Exercise:
Restate verbatim the span of lines below between the line with "- Retail Fixed Costs.csv" and the line with "2020 - 2022.xlsx", including those two lines, and only that span.

Data shown:
* * *

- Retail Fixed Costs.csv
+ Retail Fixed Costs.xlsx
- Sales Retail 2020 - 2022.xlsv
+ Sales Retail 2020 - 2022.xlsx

* * *

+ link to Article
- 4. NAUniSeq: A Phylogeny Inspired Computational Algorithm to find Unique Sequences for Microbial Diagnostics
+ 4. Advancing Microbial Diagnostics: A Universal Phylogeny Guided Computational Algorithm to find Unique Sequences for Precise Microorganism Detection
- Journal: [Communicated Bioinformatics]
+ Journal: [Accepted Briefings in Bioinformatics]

* * *

Task result:
- Retail Fixed Costs.csv
+ Retail Fixed Costs.xlsx
- Sales Retail 2020 - 2022.xlsv
+ Sales Retail 2020 - 2022.xlsx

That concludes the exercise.